The tribunal worked out a water-sharing formula during the normal monsoon years. But then in the normal monsoon years, there has never been a conflict between Karnataka and Tamil Nadu — in fact, Karnataka has had no problem in releasing more water than what the tribunal has mandated in the normal years.
Invariably, the conflict between the two states has erupted in the distress years when the monsoon water has been scarce. Surprisingly, the Cauvery Water Disputes Tribunal did not prescribe a formula for these years — it merely incorporated a banal provision that water sharing might be decreased proportionately among the states, keeping in view the extent of availability of rain water!
So much in 16 years! No wonder such banality kept the pot boiling. That negated the very purpose behind the setting up of a tribunal to resolve the interstate disputes!
What is a greater irony is that the life of the tribunal — and the salaries and perks of the members — continued even after 2007, ostensibly to allow for the resolution of the appeals and petitions by the contending parties. Justice NP Singh continued in his position till 2012 when he resigned on health grounds at the ripe old age of 85. The government chose another retired Justice, BS Chauhan for this post-retirement perk after Justice Singh demitted office.
The taxpayer continued to bear the burden of the extended term of the tribunal, despite the fact that the tribunal was out of work, for the simple reason that both Karnataka and Tamil Nadu had moved the Supreme Court challenging the Cauvery tribunal’s award in 2007 itself and the Supreme Court had admitted the petition. The tribunal had no locus standi to dispose of any petition as the matter had become sub judice.
But then our Supreme Court too did not acquit itself well in this case. It admitted the petition in 2007 and decided in 2008 for the constitution of a three-judge bench to adjudicate upon the Cauvery water dispute between Tamil Nadu and Kerala. But eight years have passed and there has been no progress in the case.
Here is a strange situation — the Cauvery Water Disputes Tribunal had become defunct because the Supreme Court took up the appeal, but the Supreme Court did not hold any hearing, let alone come to a decision. That led to the conflagration of the dispute between the two states, spilling over to the streets. Ironically, the Supreme Court has been responding only to the emergency situations — both in 2012, and again in 2016 — to announce an interim decision to tide over the immediate crisis, while the final adjudication is nowhere in sight.

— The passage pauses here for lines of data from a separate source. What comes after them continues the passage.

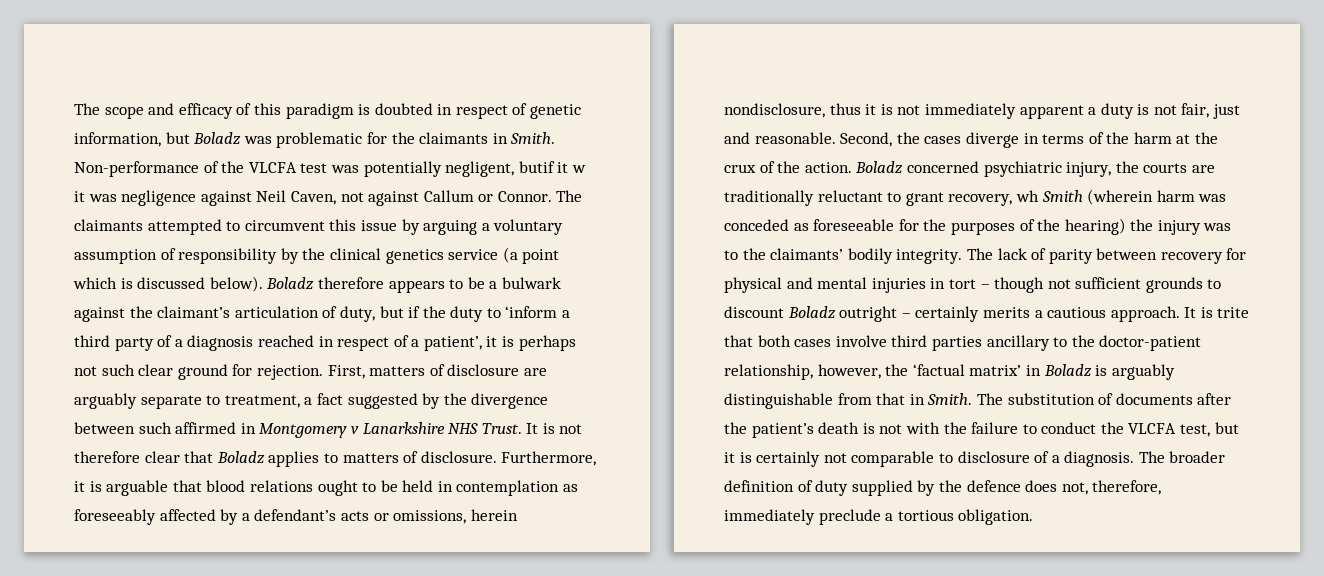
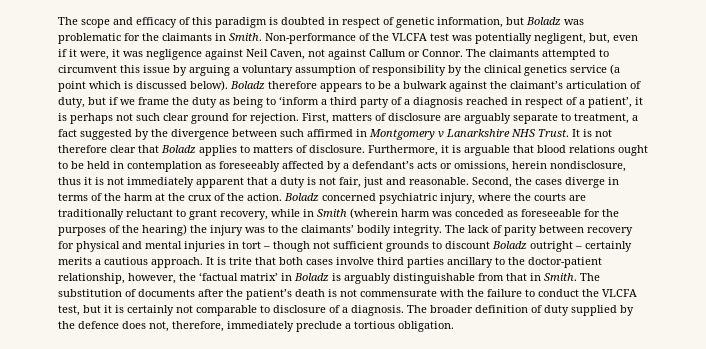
- Non-performance of the VLCFA test was potentially negligent, butif it w it was negligence against Neil Caven, not against Callum or Connor.
+ Non-performance of the VLCFA test was potentially negligent, but, even if it were, it was negligence against Neil Caven, not against Callum or Connor.
- Boladz therefore appears to be a bulwark against the claimant’s articulation of duty, but if the duty to ‘inform a third party of a diagnosis reached in respect of a patient’, it is perhaps not such clear ground for rejection.
+ Boladz therefore appears to be a bulwark against the claimant’s articulation of duty, but if we frame the duty as being to ‘inform a third party of a diagnosis reached in respect of a patient’, it is perhaps not such clear ground for rejection.
- Furthermore, it is arguable that blood relations ought to be held in contemplation as foreseeably affected by a defendant’s acts or omissions, herein nondisclosure, thus it is not immediately apparent a duty is not fair, just and reasonable.
+ Furthermore, it is arguable that blood relations ought to be held in contemplation as foreseeably affected by a defendant’s acts or omissions, herein nondisclosure, thus it is not immediately apparent that a duty is not fair, just and reasonable.
- Boladz concerned psychiatric injury, the courts are traditionally reluctant to grant recovery, wh Smith (wherein harm was conceded as foreseeable for the purposes of the hearing) the injury was to the claimants’ bodily integrity.
+ Boladz concerned psychiatric injury, where the courts are traditionally reluctant to grant recovery, while in Smith (wherein harm was conceded as foreseeable for the purposes of the hearing) the injury was to the claimants’ bodily integrity.
- The substitution of documents after the patient’s death is not with the failure to conduct the VLCFA test, but it is certainly not comparable to disclosure of a diagnosis.
+ The substitution of documents after the patient’s death is not commensurate with the failure to conduct the VLCFA test, but it is certainly not comparable to disclosure of a diagnosis.

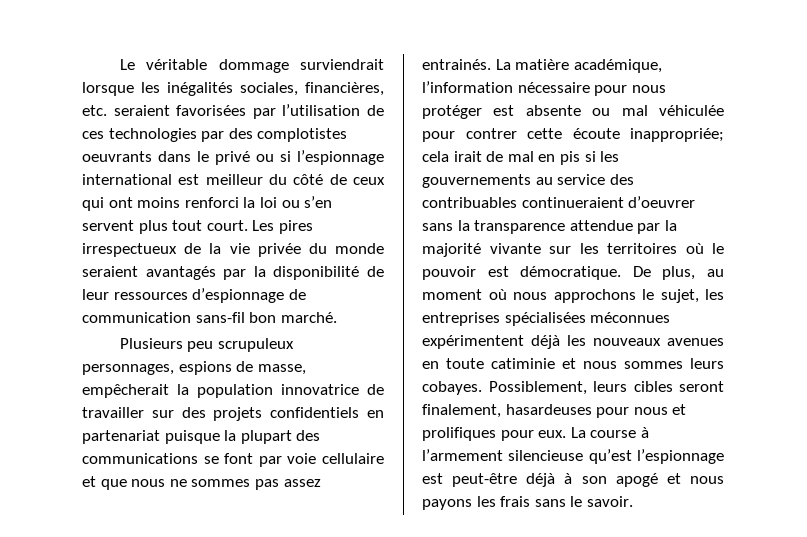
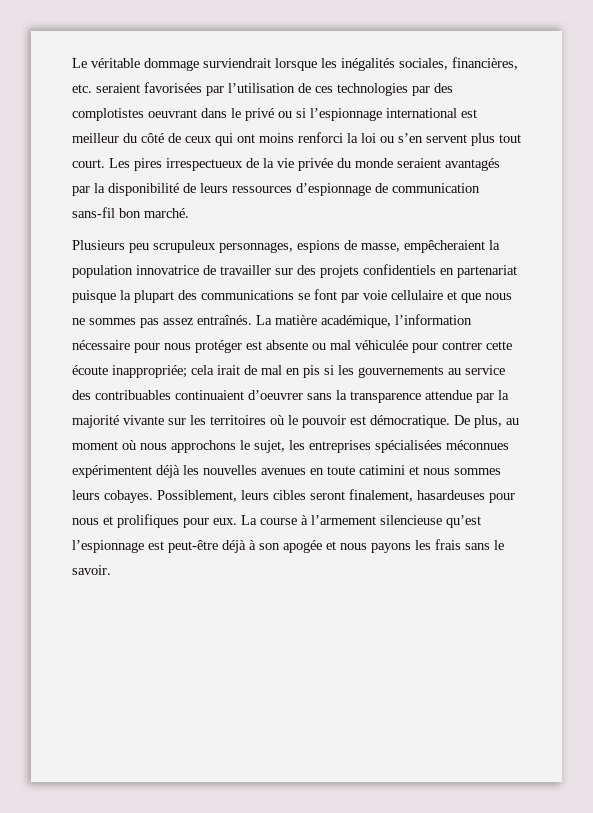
- Le véritable dommage surviendrait lorsque les inégalités sociales, financières, etc. seraient favorisées par l’utilisation de ces technologies par des complotistes oeuvrants dans le privé ou si l’espionnage international est meilleur du côté de ceux qui ont moins renforci la loi ou s’en servent plus tout court.
+ Le véritable dommage surviendrait lorsque les inégalités sociales, financières, etc. seraient favorisées par l’utilisation de ces technologies par des complotistes oeuvrant dans le privé ou si l’espionnage international est meilleur du côté de ceux qui ont moins renforci la loi ou s’en servent plus tout court.
- Les pires irrespectueux de la vie privée du monde seraient avantagés par la disponibilité de leur ressources d’espionnage de communication sans-fil bon marché.
+ Les pires irrespectueux de la vie privée du monde seraient avantagés par la disponibilité de leurs ressources d’espionnage de communication sans-fil bon marché.
- Plusieurs peu scrupuleux personnages, espions de masse, empêcherait la population innovatrice de travailler sur des projets confidentiels en partenariat puisque la plupart des communications se font par voie cellulaire et que nous ne sommes pas assez entrainés.
+ Plusieurs peu scrupuleux personnages, espions de masse, empêcheraient la population innovatrice de travailler sur des projets confidentiels en partenariat puisque la plupart des communications se font par voie cellulaire et que nous ne sommes pas assez entraînés.
- La matière académique, l’information nécessaire pour nous protéger est absente ou mal véhiculée pour contrer cette écoute inappropriée; cela irait de mal en pis si les gouvernements au service des contribuables continueraient d’oeuvrer sans la transparence attendue par la majorité vivante sur les territoires où le pouvoir est démocratique.
+ La matière académique, l’information nécessaire pour nous protéger est absente ou mal véhiculée pour contrer cette écoute inappropriée; cela irait de mal en pis si les gouvernements au service des contribuables continuaient d’oeuvrer sans la transparence attendue par la majorité vivante sur les territoires où le pouvoir est démocratique.
- De plus, au moment où nous approchons le sujet, les entreprises spécialisées méconnues expérimentent déjà les nouveaux avenues en toute catiminie et nous sommes leurs cobayes.
+ De plus, au moment où nous approchons le sujet, les entreprises spécialisées méconnues expérimentent déjà les nouvelles avenues en toute catimini et nous sommes leurs cobayes.
- La course à l’armement silencieuse qu’est l’espionnage est peut-être déjà à son apogé et nous payons les frais sans le savoir.
+ La course à l’armement silencieuse qu’est l’espionnage est peut-être déjà à son apogée et nous payons les frais sans le savoir.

The Cauvery mess reflects the ineptitude of all the three vital organs of the state — executive, legislature and the judiciary
As a matter of fact, the Supreme Court should not have involved itself in the adjudication of the Cauvery water dispute at all. The Article 262 of the Indian Constitution states: (1) Parliament may by law provide for the adjudication of any dispute or complaint with respect to the use, distribution or control of the waters of, or in, any inter State river or river valley.
Then the same Article goes on to state categorically: (2) Notwithstanding anything in this Constitution, Parliament by law provide that neither the Supreme Court nor any other court shall exercise jurisdiction in respect of any such dispute or complaint as is referred to in clause (1).

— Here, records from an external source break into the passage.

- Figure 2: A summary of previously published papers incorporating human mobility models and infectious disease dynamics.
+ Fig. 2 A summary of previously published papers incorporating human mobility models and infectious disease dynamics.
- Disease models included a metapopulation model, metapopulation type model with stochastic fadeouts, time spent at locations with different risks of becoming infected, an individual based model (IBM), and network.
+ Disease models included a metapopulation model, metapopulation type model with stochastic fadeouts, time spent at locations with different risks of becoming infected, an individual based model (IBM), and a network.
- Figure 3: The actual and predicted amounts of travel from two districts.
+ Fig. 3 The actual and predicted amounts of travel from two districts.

Despite this express provision, the Supreme Court is dabbling in the matter only because our Parliament has shirked its responsibility to enact the legislation mandated by the Constitution.
It is indeed unfortunate that all the three major organs of the state — executive, judiciary and legislature — have failed to discharge their assigned task competently, leading to a major crisis involving millions of farmers spread over two major south Indian states.